Rubinfeld, Daniel

Robert L. Bridges Professor Emeritus of Law; Distinguished Professor Emeritus of Economics
Law and EconomicsPublic Economics
Fields:
Law and Economics, Antitrust policy, Public Economics
PhD:
Ph.D. Massachusetts Institute of Technology, 1972
Research:
Political economy of federalism, state and local public economics, economics of the legal process
Current Research:
Federalism, economics of litigation, antitrust
Short Biography

Daniel Rubinfeld taught economics and law at the University of Michigan before joining the Berkeley Law faculty in 1983. He was chair of the Jurisprudence and Social Policy (JSP) program from 1987 to 1990 and was the associate dean and chair of the JSP program from 1998 to 2000. He has also served as deputy assistant attorney general for antitrust in the U.S. Department of Justice, as well as in various capacities with the President’s Council of Economic Advisors, the National Academy of Sciences, the Urban Institute, and the National Bureau of Economic Research.
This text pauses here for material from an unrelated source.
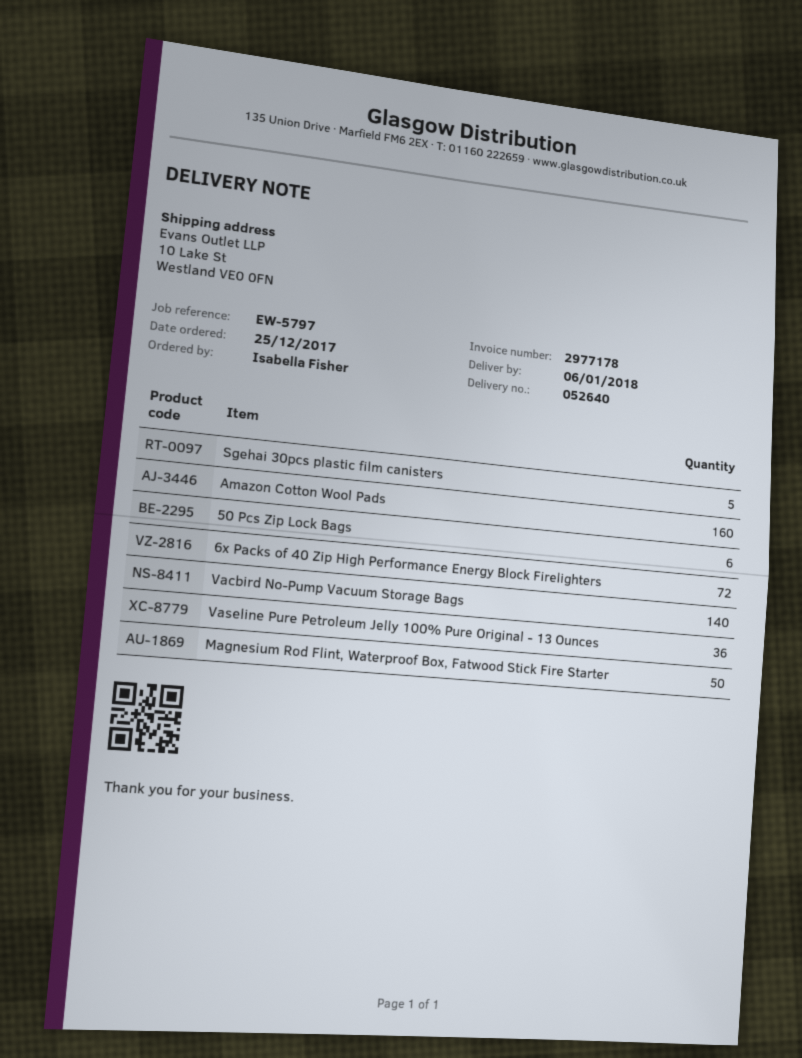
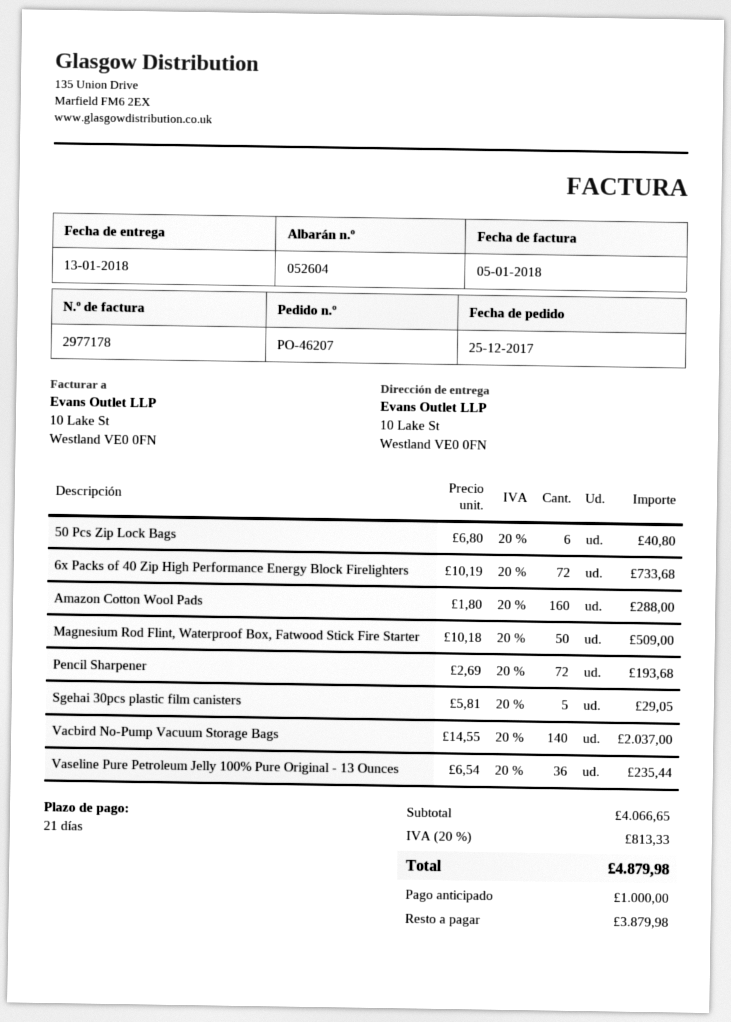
delivery note number: 052640 -> 052604
delivery date: 2018-01-06 -> 2018-01-13
Pencil Sharpener: none -> 72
From 1992 to 1993 he was a fellow at the Center for Advanced Study in the Behavioral Sciences, and in 1994 he received a Guggenheim Foundation Fellowship and an honorary degree from the University of Basel in 2008. He served as President of the American Law and Economics Association in 2005-2006.  In addition, he has been Professor of Law at New York University Law School where he teaches during the Fall semester.  He was elected to the American Academy of Arts and Sciences in 2001.

Rubinfeld’s major books include Econometric Models and Economic Forecasts, Microeconomics, (both with Robert Pindyck) and Democratic Federalism (with Robert Inman). Recent publications include “Antitrust for Institutional Investors” (with Edward Rock) in the Antitrust Law Journal, 2018, “Data Standardization” (with Michal Gal), 2019, in the NYU Law Review, and “Common Ownership and Coordinated Effects (with Ed Rock), 2020, in the Antitrust Law Journal.